◇大相撲初場所6日目(2017年1月13日 両国国技館)

 4場所ぶり38度目の優勝を目指す横綱・白鵬(31=宮城野部屋)が結びの一番で平幕・隠岐の海(31=八角部屋)を寄り倒して全勝を守った。この日で横綱としての出場回数が歴代最多の北の湖に並ぶ818回。節目を快勝で飾った。初日から6連勝は大関・稀勢の里(30=田子ノ浦部屋)と2人になり、優勝争いは初優勝を狙う大関と一騎打ちの様相だ。

 付け入る隙を与えなかった。白鵬は鋭く当たって左を差し、前に出ながらもろ差しになると、土俵際に強い隠岐の海にまわしを与えず、ぐいぐい前進。優勝から3場所遠ざかる中、復活を印象づける圧巻の強さで寄り倒した。横綱昇進後、土俵に上がるのはこの日で818回目。それが、北の湖に並んだ特別な日とあれば、力が入るのも当然で「いつも通りと自分に言い聞かせて臨んで、いい相撲が取れました」。そう言いながら、いつもとは、ひと味違う白星に頬が緩んだ。

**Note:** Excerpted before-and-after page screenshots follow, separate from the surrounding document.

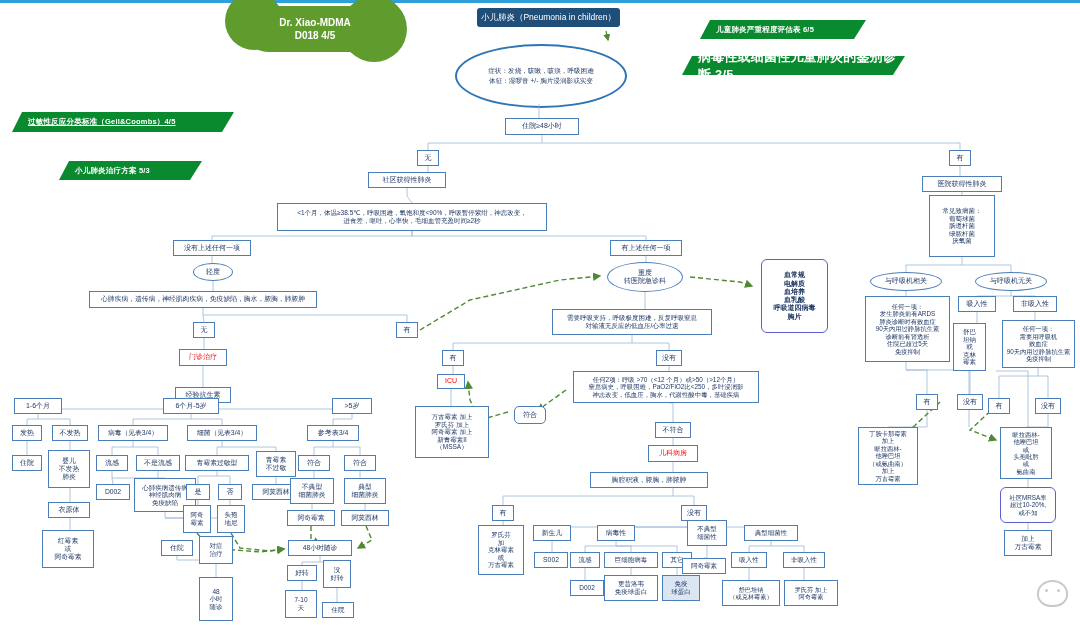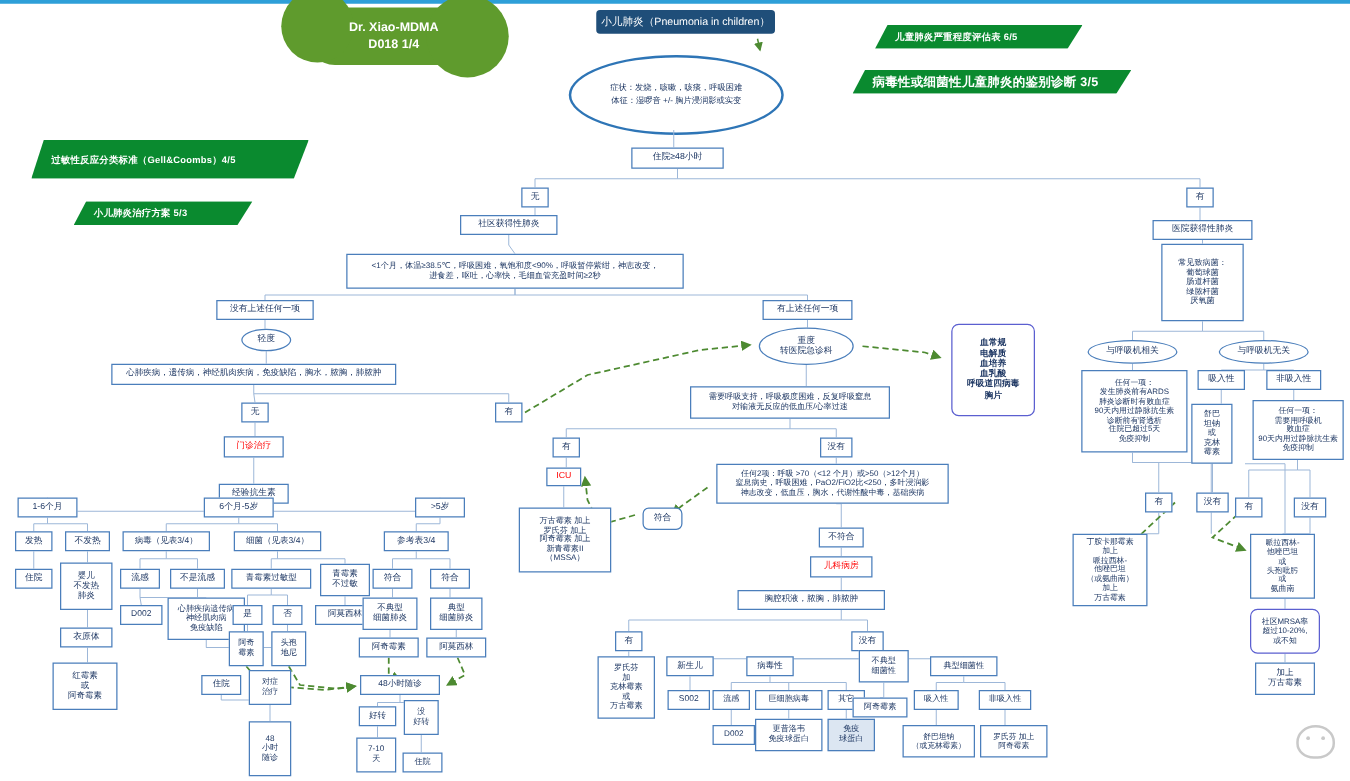"D018 1/4" span { text: 1/4 -> 4/5 }
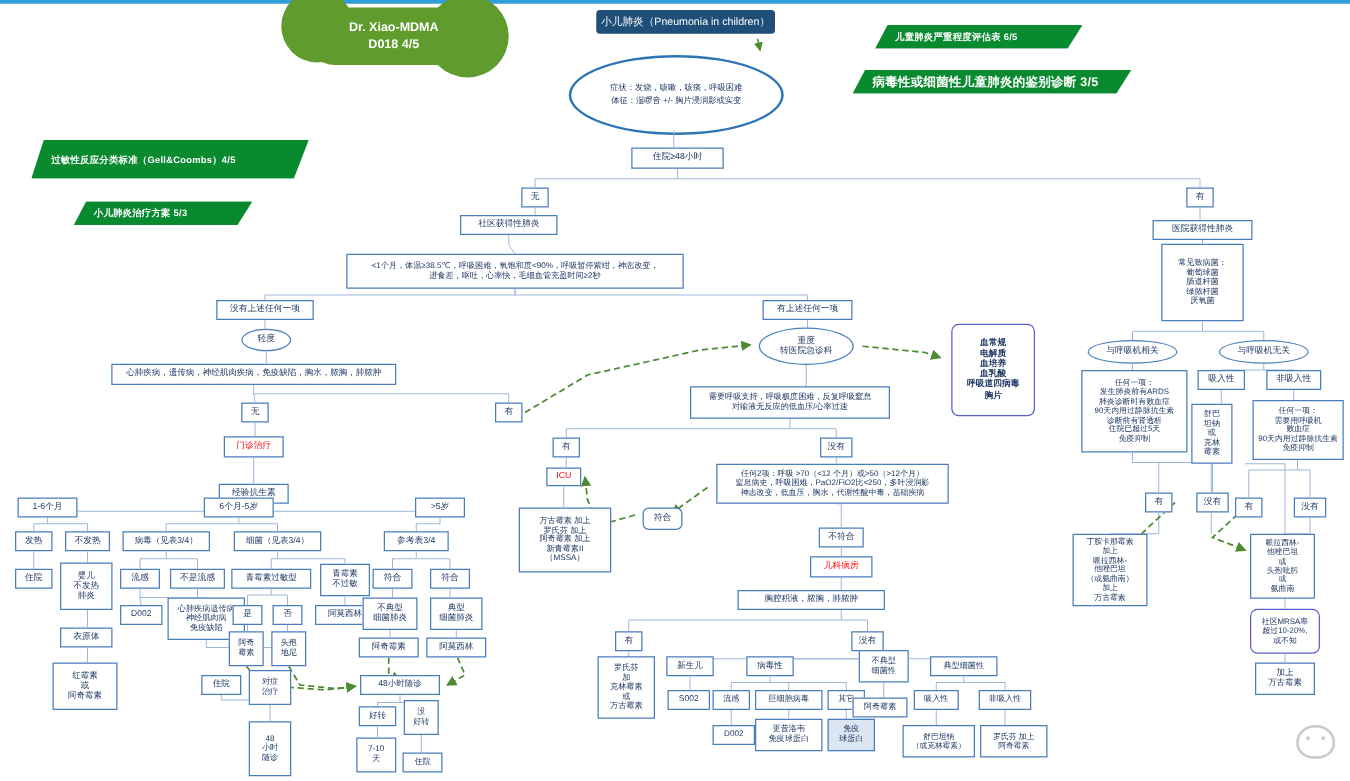"病毒性或细菌性儿童肺炎的鉴别诊断 3/5" div.ribbon { font-size: 10px -> 13px }
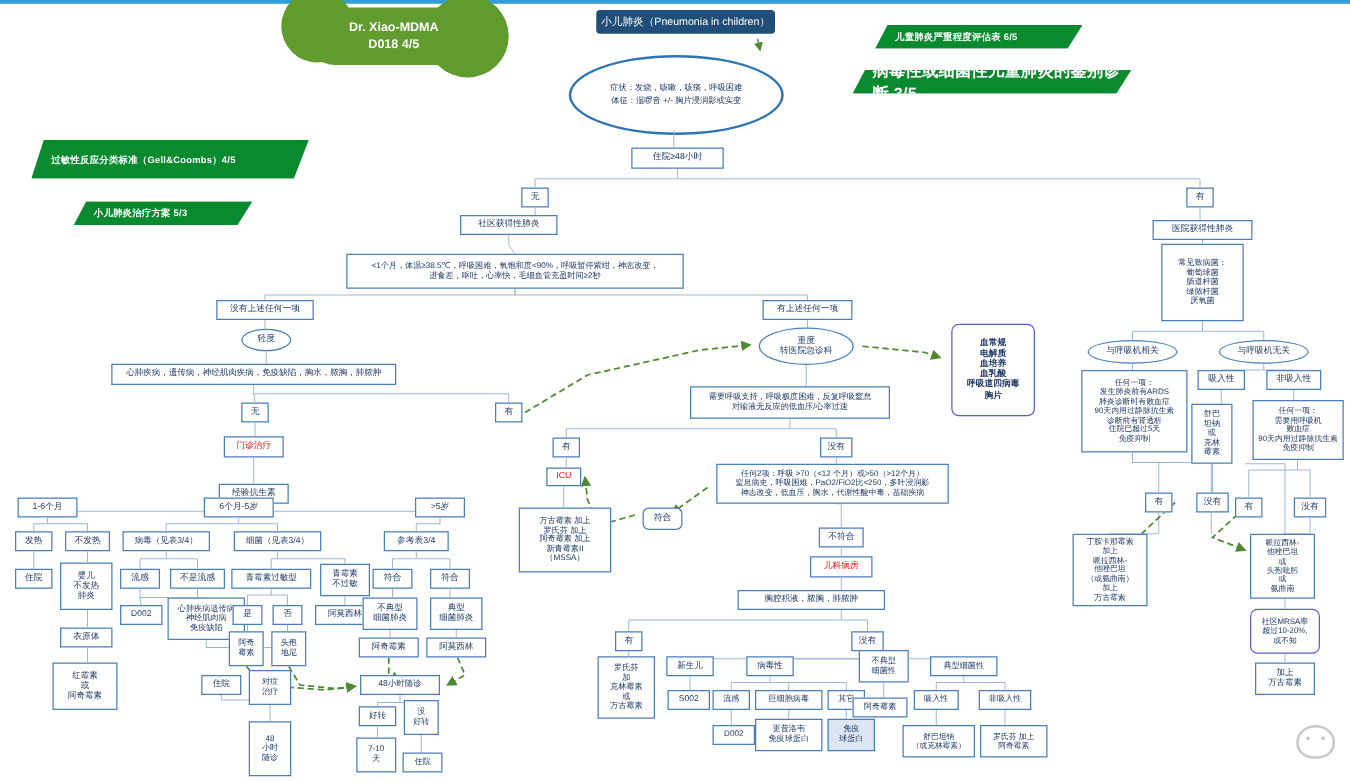"过敏性反应分类标准（Gell&Coombs）4/5" div.ribbon { height: 31px -> 20px; left: 25px -> 12px; text-decoration: none -> underline }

 思い出は11年以上前になる。幕内2場所目の04年名古屋場所。白鵬は常に北の湖の視線を感じて戦っていた。初日から千秋楽まで「わざわざ、花道まで来てくれた」と記憶する。前場所で12勝を挙げて期待されていたからか、当時理事長だった大横綱は一番一番に目を凝らした。「お世話になった」と力も入る中で11勝を挙げた。今では記録もモチベーションの一つになっているが、「まだまだですよ」と謙遜した。

 八角理事長(元横綱・北勝海)は「白鵬は素晴らしい」と褒め称え、「稽古の時も土俵に入る前に必ずよく動いている。動くのがつらい日もあるだろうが、粘り強い」とうなる。昨年秋場所を全休し、9月に右足親指の遊離軟骨除去の手術に踏み切った。その影響もあり、復帰の九州場所は「軽すぎた。その分、体が動きすぎた」と11勝にとどまった。この日は不安を一蹴する一番に「足がだいぶ良くなってきている」と復調をアピールした。

 天国から聞こえてくる北の湖さんからの声は「まだまだだよ」という。次に見据えるのは魁皇の持つ史上最多の通算1047勝。そして、その先へ。「(角界を)引っ張っていくような相撲を取っていきたい」と力強く言った。